TASK DETAILS: Every line below that holds "none" must be copied.

(Dataset records)
————————

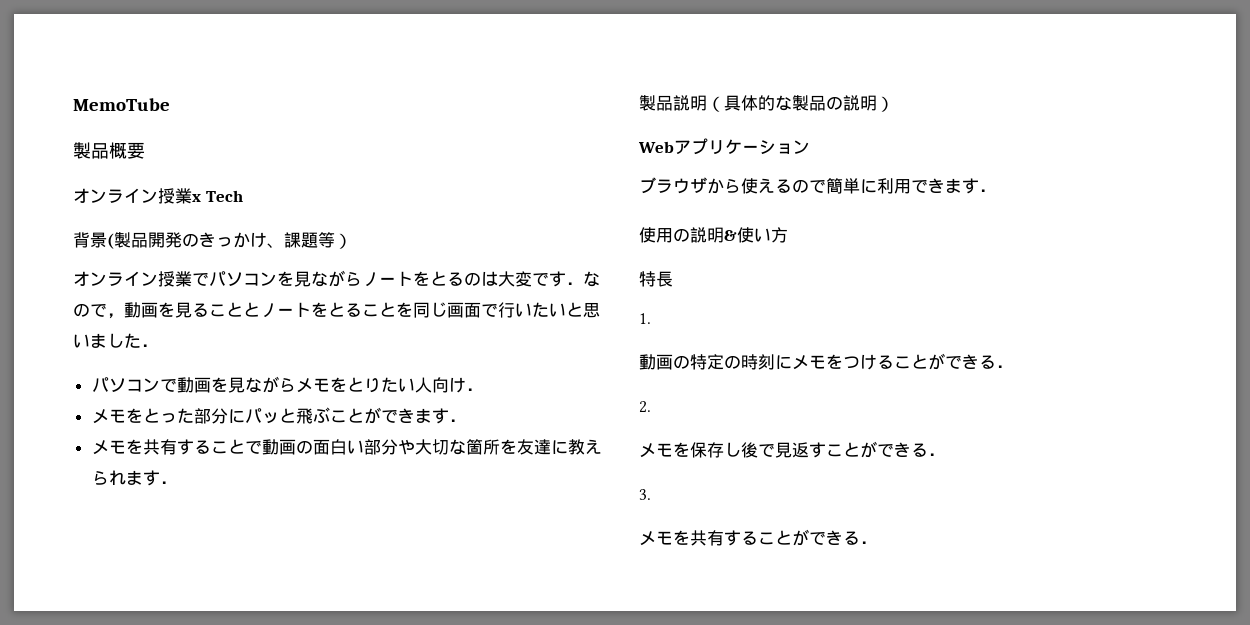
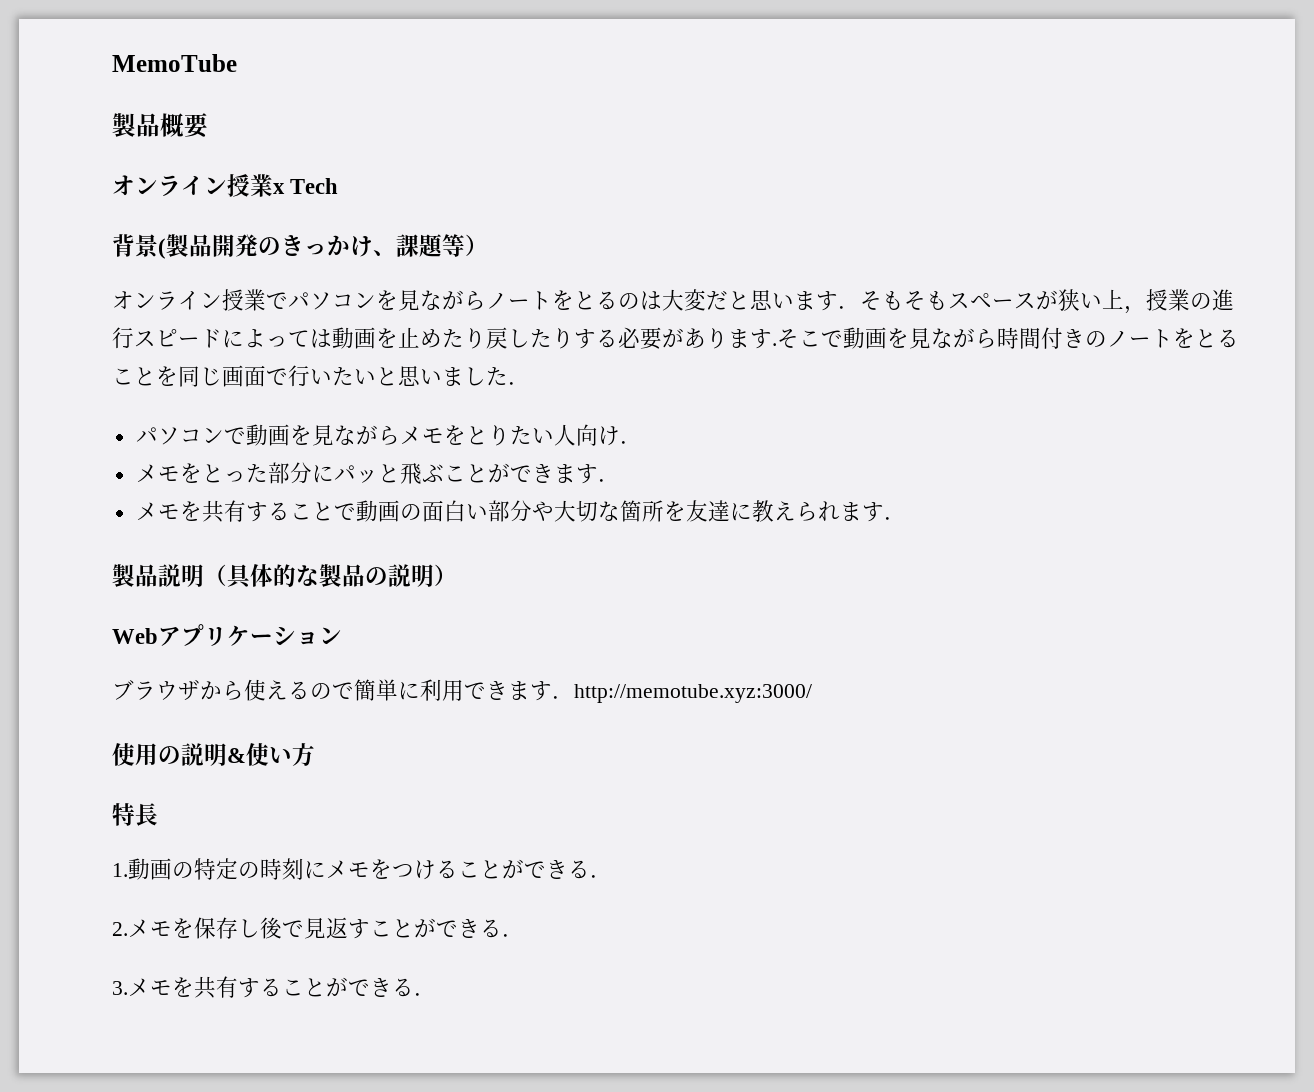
[532,271,600,287] [73,302,260,319] です．なので，動画を見ることと -> [706,289,1234,314] [112,327,1107,350] だと思います．そもそもスペースが狭い上，授業の進行スピードによっては動画を止めたり戻したりする必要があります.そこで動画を見ながら時間付きの
(996, 190) none -> [574,684,812,703] http://memotube.xyz:3000/
(651, 318) // -> (128, 870) none
(651, 407) // -> (128, 929) none
(651, 494) // -> (128, 988) none

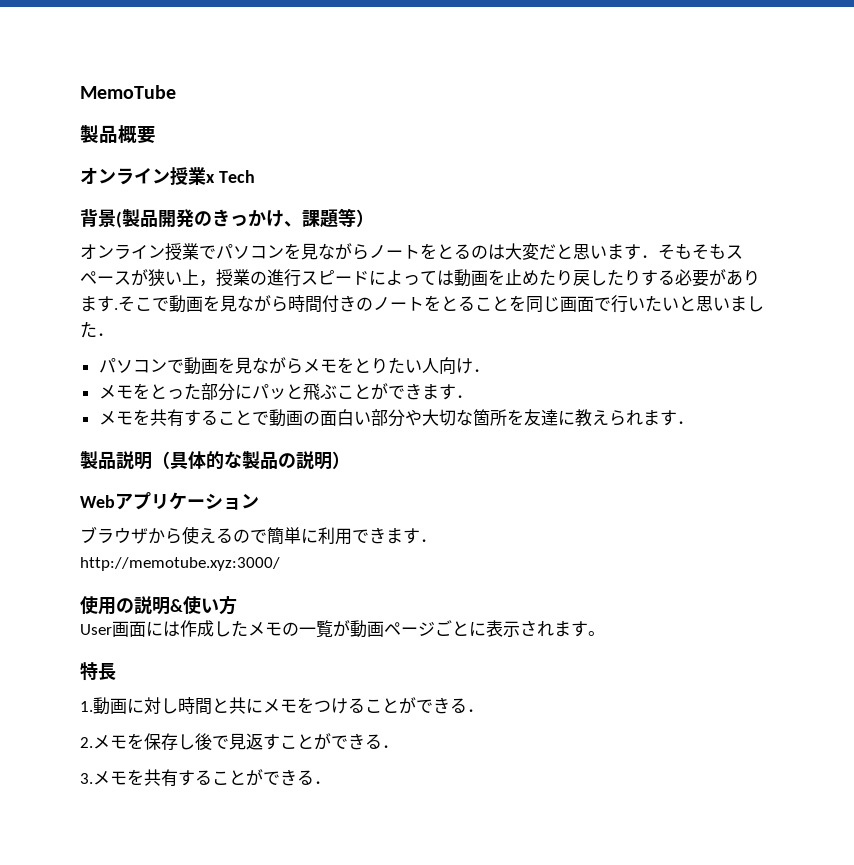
(574, 697) none -> (437, 540) //
(315, 754) none -> [80,620,605,638] // User画面には作成したメモの一覧が動画ページごとに表示されます。
[172,858,304,880] の特定の時刻 -> [127,697,246,715] に対し時間と共

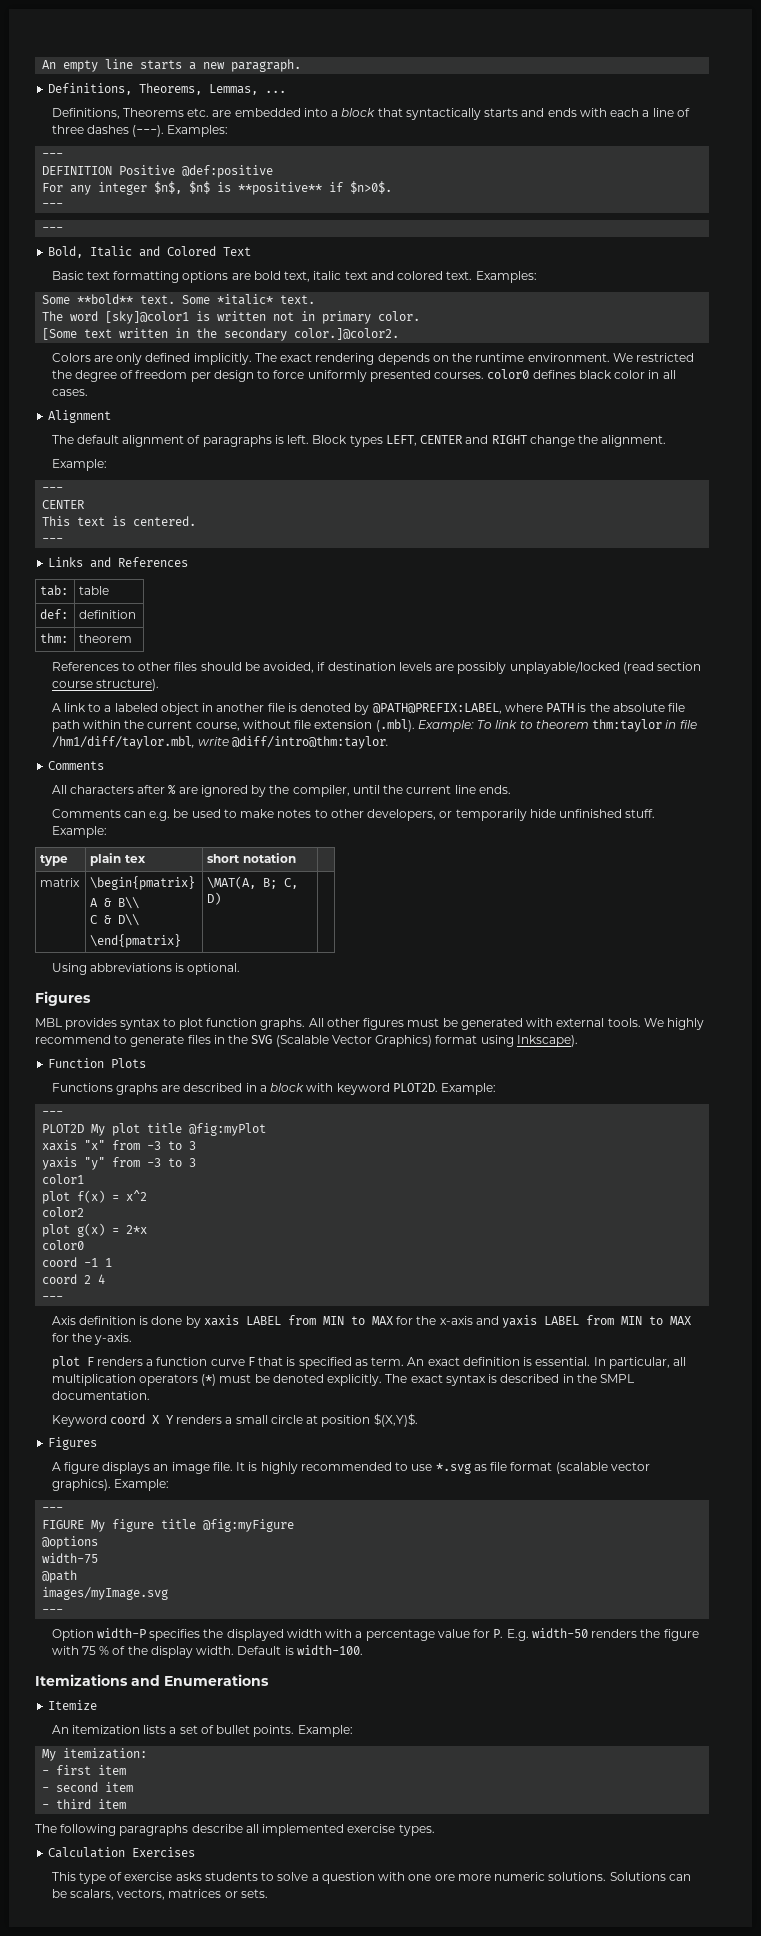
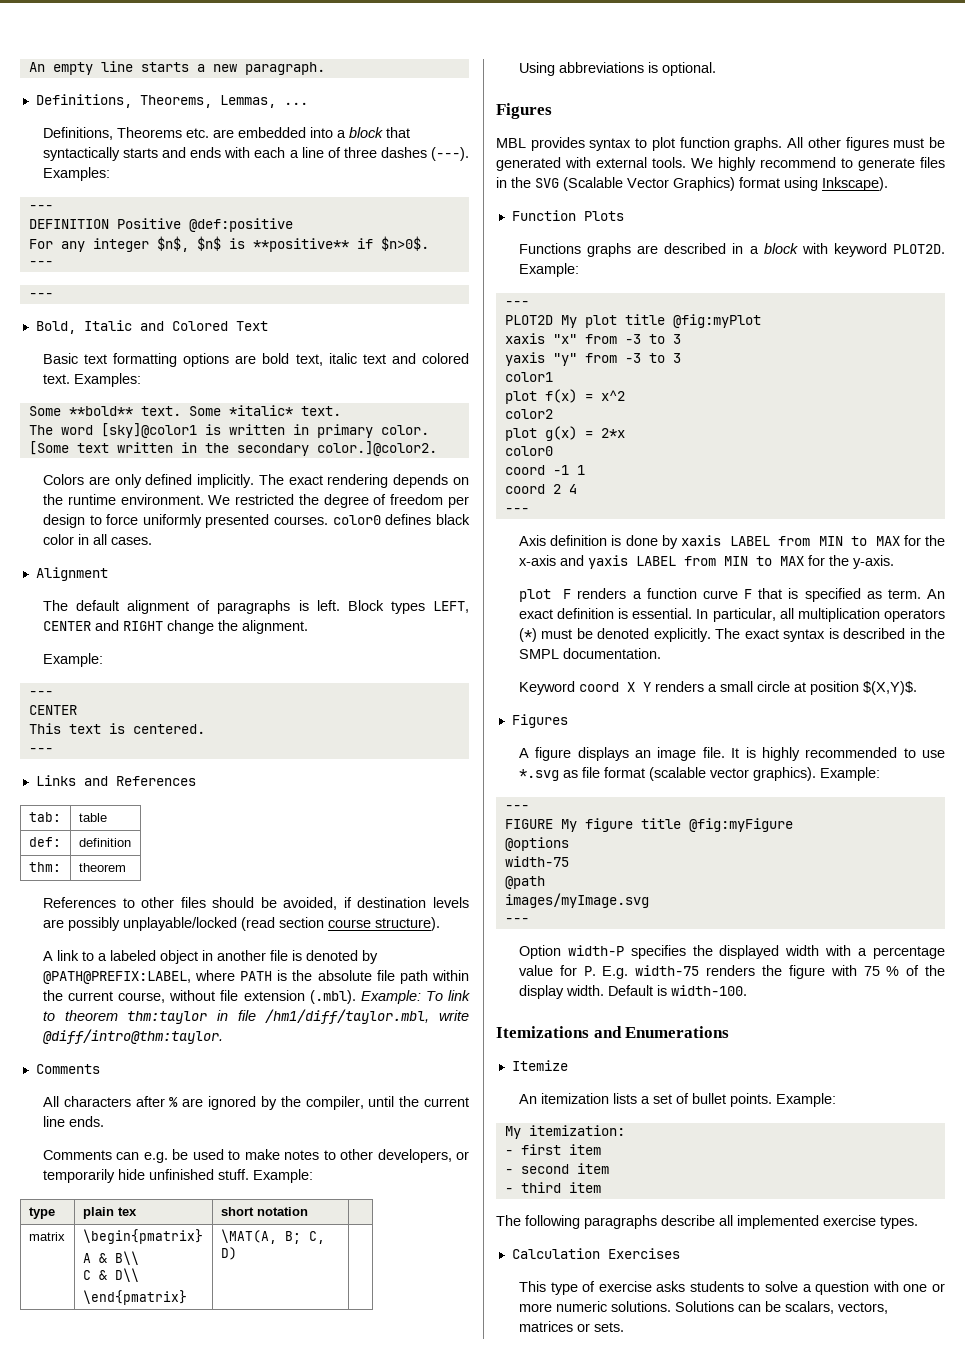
[273,312,295,321] not -> (285, 429) none
[531,1628,588,1638] width-50 -> [635,965,700,976] width-75
[434,1874,455,1881] ore -> [931,1283,945,1292] or

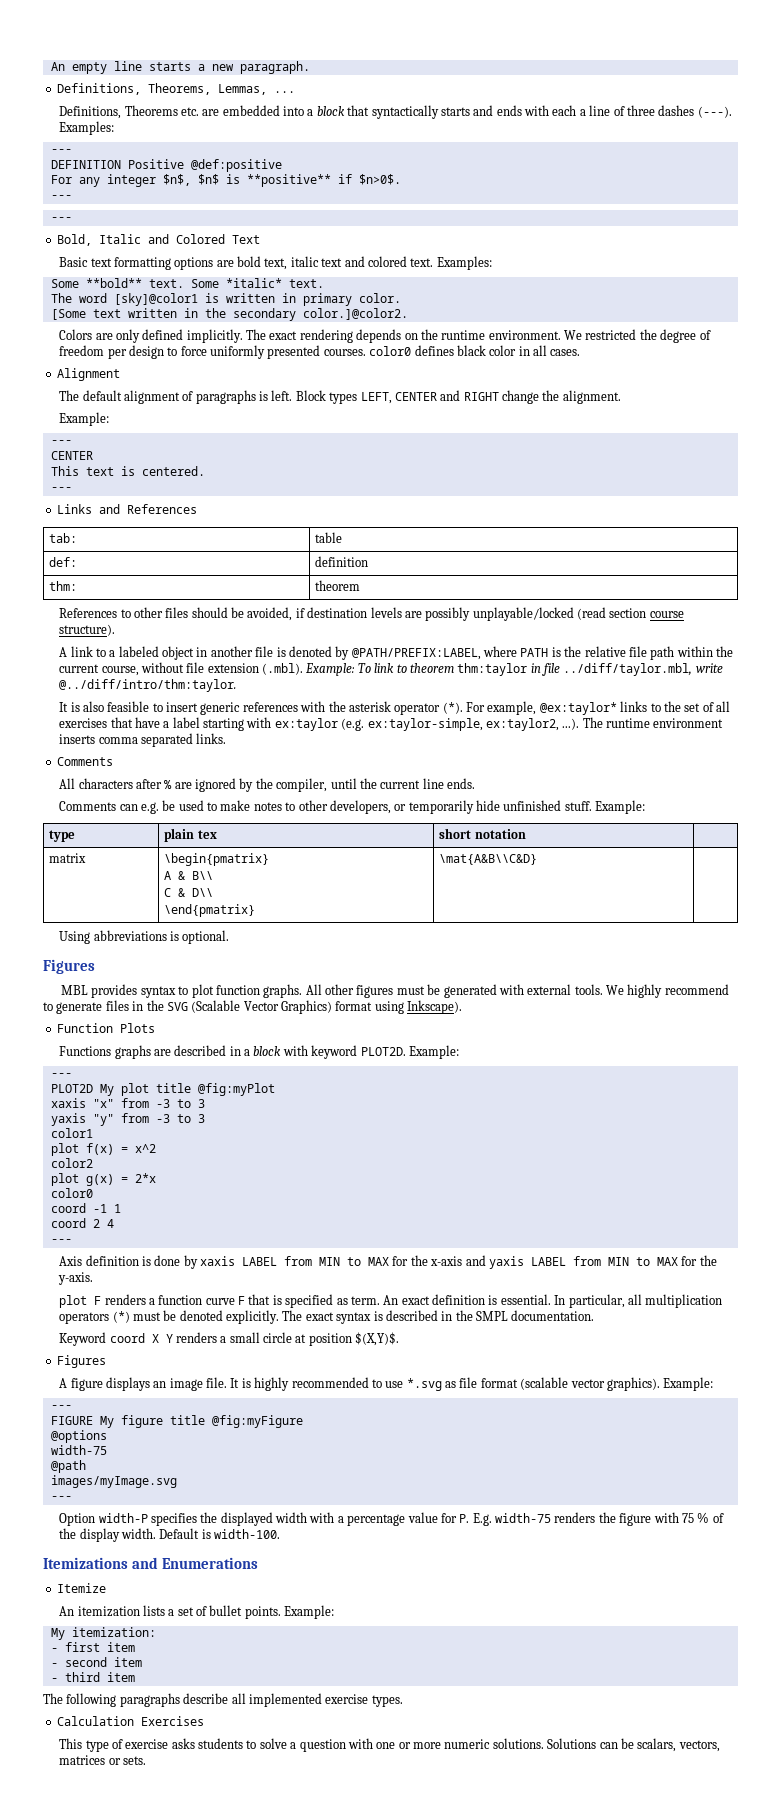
[42,971,191,984] @PATH@PREFIX:LABEL, -> [351,648,481,660] @PATH/PREFIX:LABEL,
[317,970,372,981] absolute -> [584,646,626,657] relative
[265,1009,469,1024] [42,1029,223,1044] /hm1/diff/taylor.mbl, write @diff/intro@thm:taylor. -> [563,663,723,676] [59,679,237,692] [59,701,731,715] [59,717,724,731] [59,733,227,747] ../diff/taylor.mbl, write @../diff/intro/thm:taylor. // It is also feasible to insert generic references with the asterisk operator (*). For example, @ex:taylor* links to the set of all exercises that have a label starting with ex:taylor (e.g. ex:taylor-simple, ex:taylor2, ...). The runtime environment inserts comma separated links.
[220,1229,325,1244] [220,1247,237,1260] \MAT(A, B; C, D) -> [439,854,538,865] \mat{A&B\\C&D}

————————

ANSWER SPACE:
(996, 190) none -> [574,684,812,703] http://memotube.xyz:3000/
(651, 318) // -> (128, 870) none
(651, 407) // -> (128, 929) none
(651, 494) // -> (128, 988) none
(574, 697) none -> (437, 540) //
(315, 754) none -> [80,620,605,638] // User画面には作成したメモの一覧が動画ページごとに表示されます。
[273,312,295,321] not -> (285, 429) none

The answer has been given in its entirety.